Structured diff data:
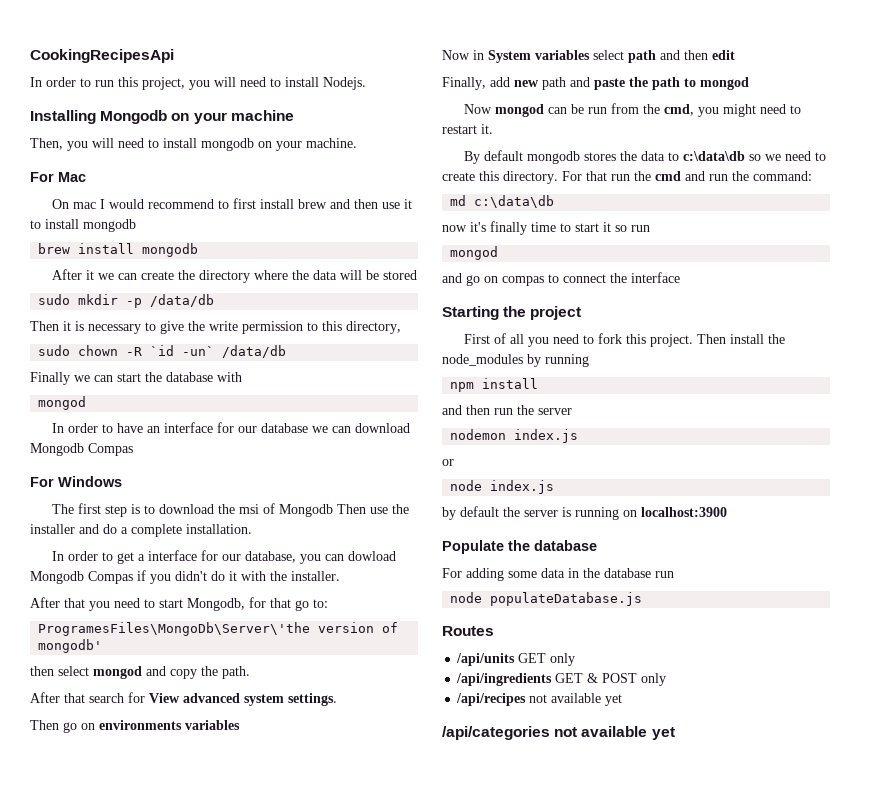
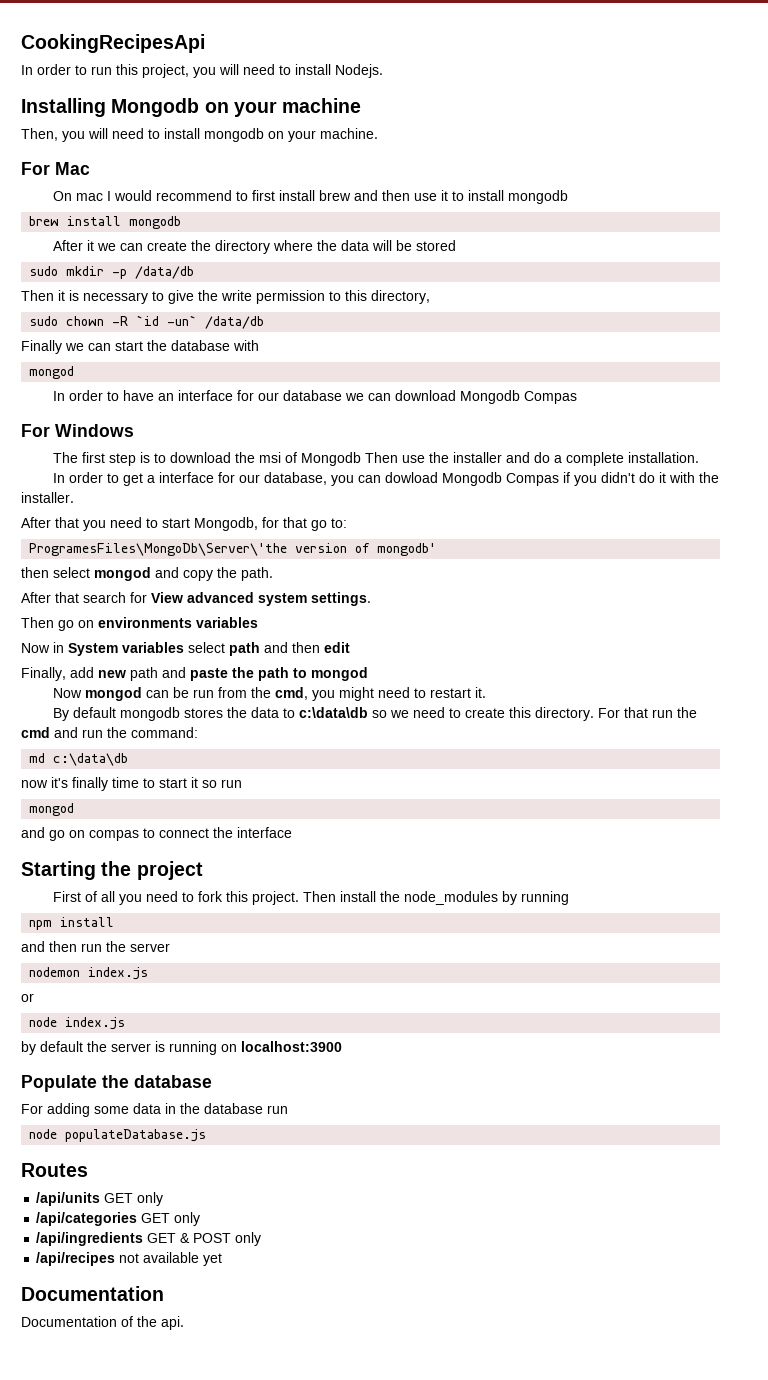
+ /api/categories GET only
  /api/recipes not available yet
- /api/categories not available yet
+ Documentation
+ Documentation of the api.

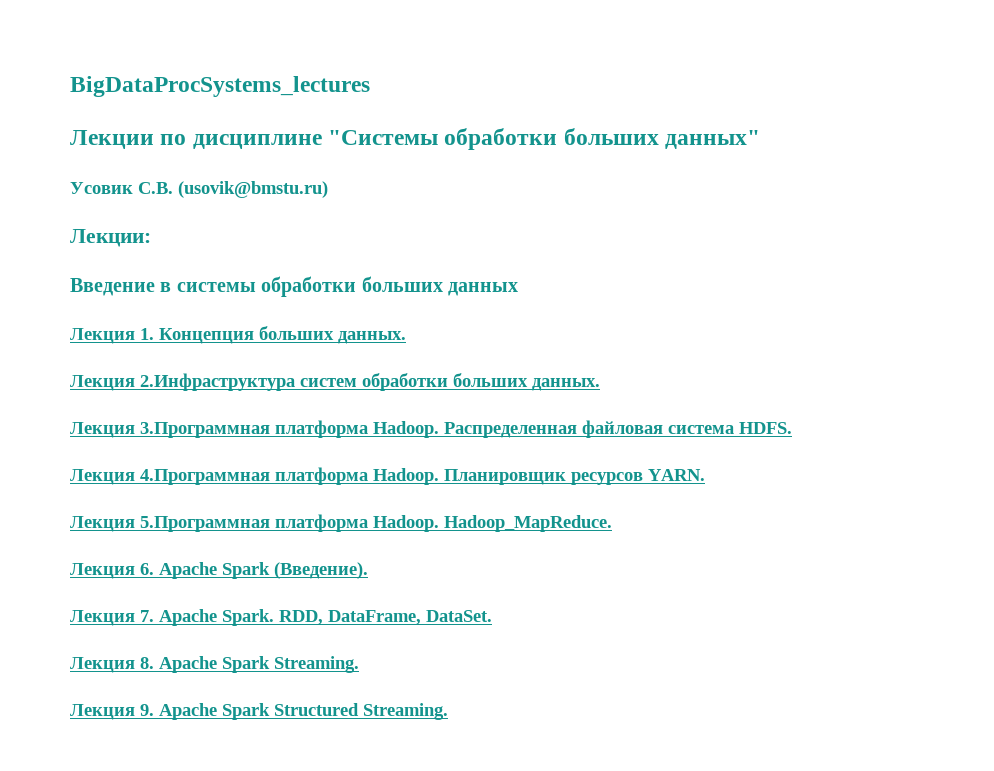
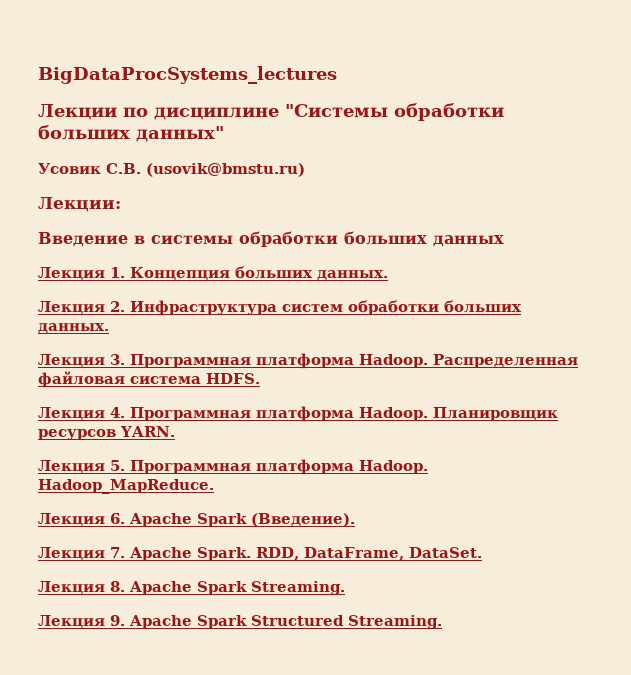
- Лекция 2.Инфраструктура систем обработки больших данных.
+ Лекция 2. Инфраструктура систем обработки больших данных.
- Лекция 3.Программная платформа Hadoop.
+ Лекция 3. Программная платформа Hadoop.
- Лекция 4.Программная платформа Hadoop.
+ Лекция 4. Программная платформа Hadoop.
- Лекция 5.Программная платформа Hadoop.
+ Лекция 5. Программная платформа Hadoop.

_Problem statement:_
Find the word "платформа" in the entries above, then copy each line that holds it.

_Exercise answer:_
- Лекция 3.Программная платформа Hadoop.
+ Лекция 3. Программная платформа Hadoop.
- Лекция 4.Программная платформа Hadoop.
+ Лекция 4. Программная платформа Hadoop.
- Лекция 5.Программная платформа Hadoop.
+ Лекция 5. Программная платформа Hadoop.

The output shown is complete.